0

I need to find multiple keywords in log file (AND conditions) and followed the recommendations of putting args into array. However, the script throws No such file or directory. To prove my args are in order, I cut and paste the #debug line into cmd and it works.

#!/bin/bash
filter_list=(mod_jk "Dec 04") # array
for i in "${!filter_list[@]}" # with array keys
do
  if [ $i -eq 0 ]; then
    grep_args=(-Ewi "\"${filter_list[$i]}\"" "\"$log_path\"")
  else
    grep_args+=("|") # syntax error near unexpected token `|' if added below instead
    grep_args+=(grep -Ewi "\"${filter_list[$i]}\"") # cannot include pipe | here
  fi
done

grep "${grep_args[@]}" # actual
echo "grep ${grep_args[@]}" # debug

output

grep: "/home/user/log_samples/Apache_2k.log": No such file or directory
grep: |: No such file or directory
grep: grep: No such file or directory
grep: "Dec 04": No such file or directory
grep -Ewi "mod_jk" "/home/user/log_samples/Apache_2k.log" | grep -Ewi "Dec 04"
busterSg
  • 27
  • 5
  • Can you explain your log file and your array better? – Stephen Quan Feb 28 '23 at 06:15
  • 1
    You have to build a **string** as *REGEX* in form: `grep -Ewi "(pattern|pattern)"`, no a *list of arguments*. `|` is not an argument!! – F. Hauri - Give Up GitHub Feb 28 '23 at 06:37
  • Have a look how I [*parallelize* this kind of log file filtering](https://stackoverflow.com/a/75548027/1765658) – F. Hauri - Give Up GitHub Feb 28 '23 at 07:02
  • 1
    @F.Hauri-GiveUpGitHub The OP want an AND filter, not OR. This is why they pipe. – Renaud Pacalet Feb 28 '23 at 07:04
  • @RenaudPacalet If so, *REGEX* will become `pattern1.*pattern2`. Anyway, reading how command are built, I can't be sure about your assertion. – F. Hauri - Give Up GitHub Feb 28 '23 at 07:07
  • @F.Hauri-GiveUpGitHub First sentence of the question: "_I need to find multiple keywords in log file (AND conditions)_" (plus their attempt to build a pipe of multiple grep). And note that if the keyword order can be anything, the `pattern1.*pattern2` regex style quickly becomes very large when the number of keywords increases. That is, not scalable. Moreover, the keywords will not be considered as whole words any more while they apparently want this (`-w` in their attempt). – Renaud Pacalet Feb 28 '23 at 07:12
  • @RenaudPacalet If so, I really think [Parallelize stream processing using bash](https://stackoverflow.com/a/75548027/1765658) Could be a way of.. – F. Hauri - Give Up GitHub Feb 28 '23 at 07:16
  • Or else a *regex* like: `pattern1.*pattern2|pattern2.*pattern1`. or `\bpattern1\b.*\bpattern2\b|\bpattern2\b.*\bpattern1\b`. – F. Hauri - Give Up GitHub Feb 28 '23 at 07:17

4 Answers4

2

As you want to match all regular expressions in filter_list (AND condition) grep is maybe not the best choice. Assuming the expressions you search for do not contain newlines (if they do use a different separator), you could try this GNU awk script:

awk -v w="$(printf '%s\n' "${filter_list[@]}")" '
  BEGIN {IGNORECASE = 1; split(w,res,"\n"); for(i in res) res[i] = "\\<" res[i] "\\>"}
  {for(i in res) if($0 !~ res[i]) next; print}' "$log_path"

Explanation:

printf '%s\n' "${filter_list[@]}" outputs all your regular expressions terminated by a newline character. This is passed to awk as variable w.

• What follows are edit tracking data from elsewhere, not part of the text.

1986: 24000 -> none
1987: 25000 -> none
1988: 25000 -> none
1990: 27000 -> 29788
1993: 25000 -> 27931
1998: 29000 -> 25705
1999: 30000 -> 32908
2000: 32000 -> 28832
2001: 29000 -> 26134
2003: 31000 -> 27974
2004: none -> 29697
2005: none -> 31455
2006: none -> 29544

The BEGIN block sets IGNORECASE (you apparently want case insensitive match), splits variable w on newline characters, stores the result in awk array res and, for each regular expression REGEX in res modifies it as \\<REGEX\\> (you apparently want to match whole words).

The other block applies to all lines of $log_path. It loops over the res entries, checks if the current line matches it, and skips the line if it doesn't.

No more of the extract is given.